In 2022, Slater batted .264/.366/.408 in a career-high 277 at bats, with 49 runs, seven home runs, 34 RBIs, and 12 stolen bases on 13 attempts. He played 106 games in center field, 44 as a pinch hitter, 16 in left field, 14 in right field, 7 as a pinch runner, and two as a DH. He batted 10-for-30 as a pinch hitter, with 11 walks and three hit-by-pitch (.333/.546/.500). His 10 pinch hits were second in the major leagues, and his six pinch RBIs tied for fifth.

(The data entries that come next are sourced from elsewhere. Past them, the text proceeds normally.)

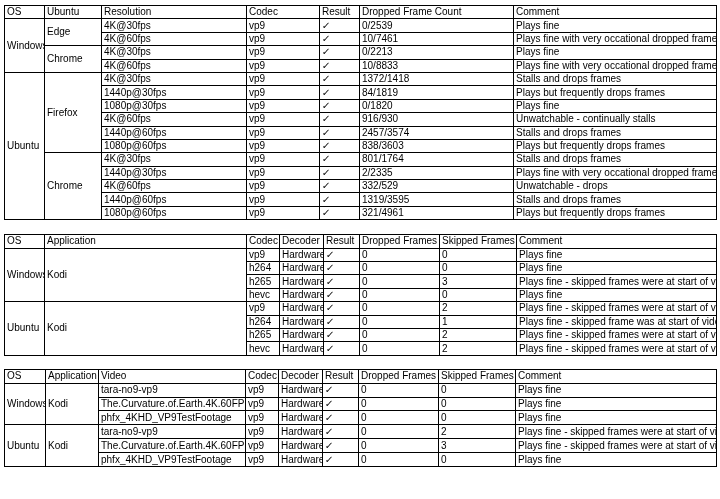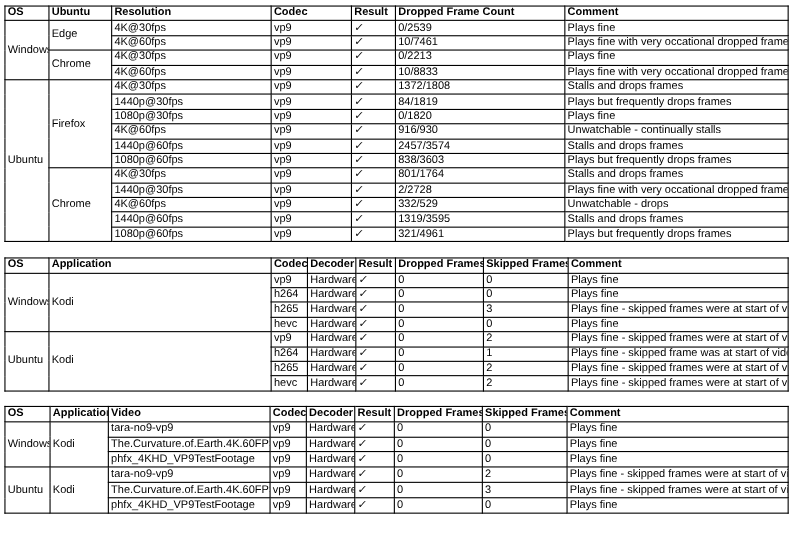"OS" table.t th { font-weight: bold -> normal }
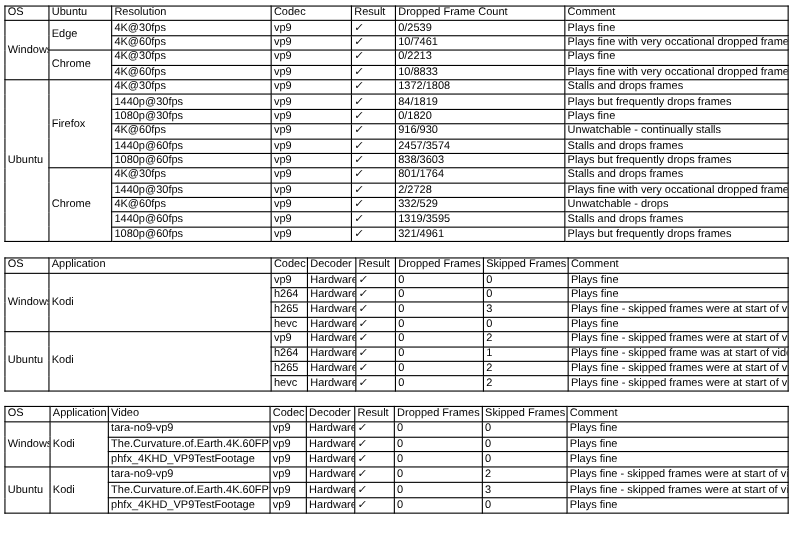"1372/1808" td { text: 1372/1808 -> 1372/1418 }
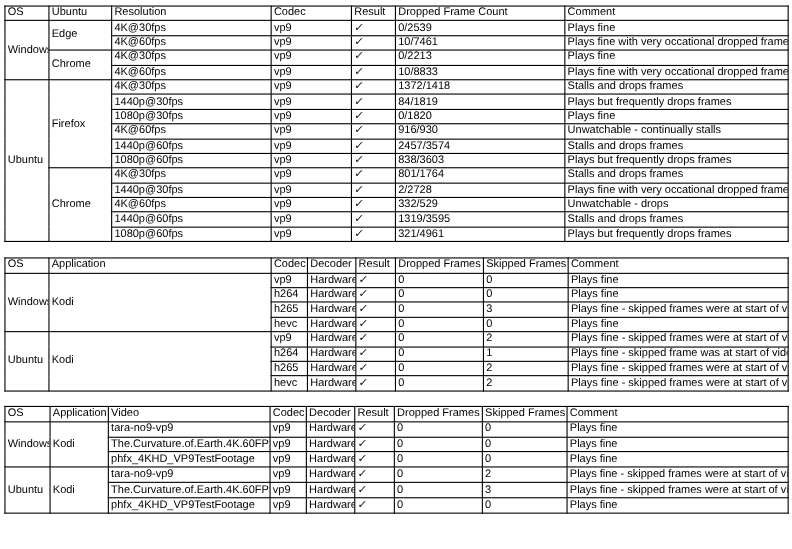"2/2728" td { text: 2/2728 -> 2/2335 }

On January 13, 2023, Slater agreed to a one-year, $3.2 million contract with the Giants, avoiding salary arbitration. In 89 games for San Francisco, he hit .270/.348/.400 with five home runs and 20 RBIs. Following the season on October 11, Slater underwent arthroscopic surgery to remove a bone spur from the back of his right elbow.

===Cincinnati Reds (2024)===
On July 7, 2024, the Giants traded Slater to the Cincinnati Reds in exchange for Alex Young. In 8 games for Cincinnati, Slater went 2–for–18 (.111) with 3 RBI and 2 walks.

===Baltimore Orioles (2024)===
On July 30, 2024, the Reds traded Slater, infielder Liván Soto, and cash considerations to the Baltimore Orioles in exchange for cash considerations or a player to be named later. In 33 games for Baltimore, he slashed .246/.342/.333 with one home run, six RBI, and one stolen base.

=== Chicago White Sox (2025)===
On November 18, 2024, Slater signed a one-year, $1.7 million contract with the Chicago White Sox. On April 12, 2025, he was placed on the injured list after suffering a meniscus tear in his right knee. On April 15, Slater was ruled out for four-to-six weeks after undergoing surgery. In 51 total appearances for Chicago, he batted .236/.299/.423 with five home runs, 11 RBI, and one stolen base.

=== New York Yankees (2025)===
On July 30, 2025, the White Sox traded Slater to the New York Yankees in exchange for Gage Ziehl. Slater made 14 appearances for the Yankees, going 3-for-25 (.120) with two RBI.

===Miami Marlins (2026)===
On February 10, 2026, Slater signed a minor league contract with the Detroit Tigers. He was released by the Tigers on March 21, after failing to win a major league job in spring training. On March 24, Slater signed a major league contract with the Miami Marlins. He made 12 appearances for Miami, going 4-for-23 (.174) with one RBI and one stolen base. On April 23, Slater was designated for assignment by the Marlins. He elected free agency after clearing waivers on April 26.

===New York Mets (2026)===
On April 27, 2026, Slater signed a major league contract with the New York Mets. He made nine appearances for the team, going 5-for-20 (.250) with one RBI and one walk. On May 19, Slater was designated for assignment by the Mets. He cleared waivers and was sent outright to the Triple-A Syracuse Mets on May 22. However, two days later, Slater rejected the assignment in favor of free agency.

===Tampa Bay Rays (2026)===
On May 26, 2026, Slater signed a minor league contract with the Tampa Bay Rays organization. He was assigned to the Triple-A Durham Bulls following the signing. On June 8, Slater's contract was selected by the Rays. In seven appearances for Tampa Bay, he went 6-for-22 (.273) with one RBI and three stolen bases. Slater was designated for assignment by the Rays on June 19. He elected free agency after clearing waivers on June 22. Slater re-signed with Tampa Bay on a minor league contract on June 30. On August 26, Slater opted out of his contract and became a free agent. On September 1, he re-signed with the Rays on a minor league contract.

==Personal life==
Slater was born and raised in Jacksonville, Florida. He was named after his grandfather, Ed Austin, who was Mayor of Jacksonville from 1991–95.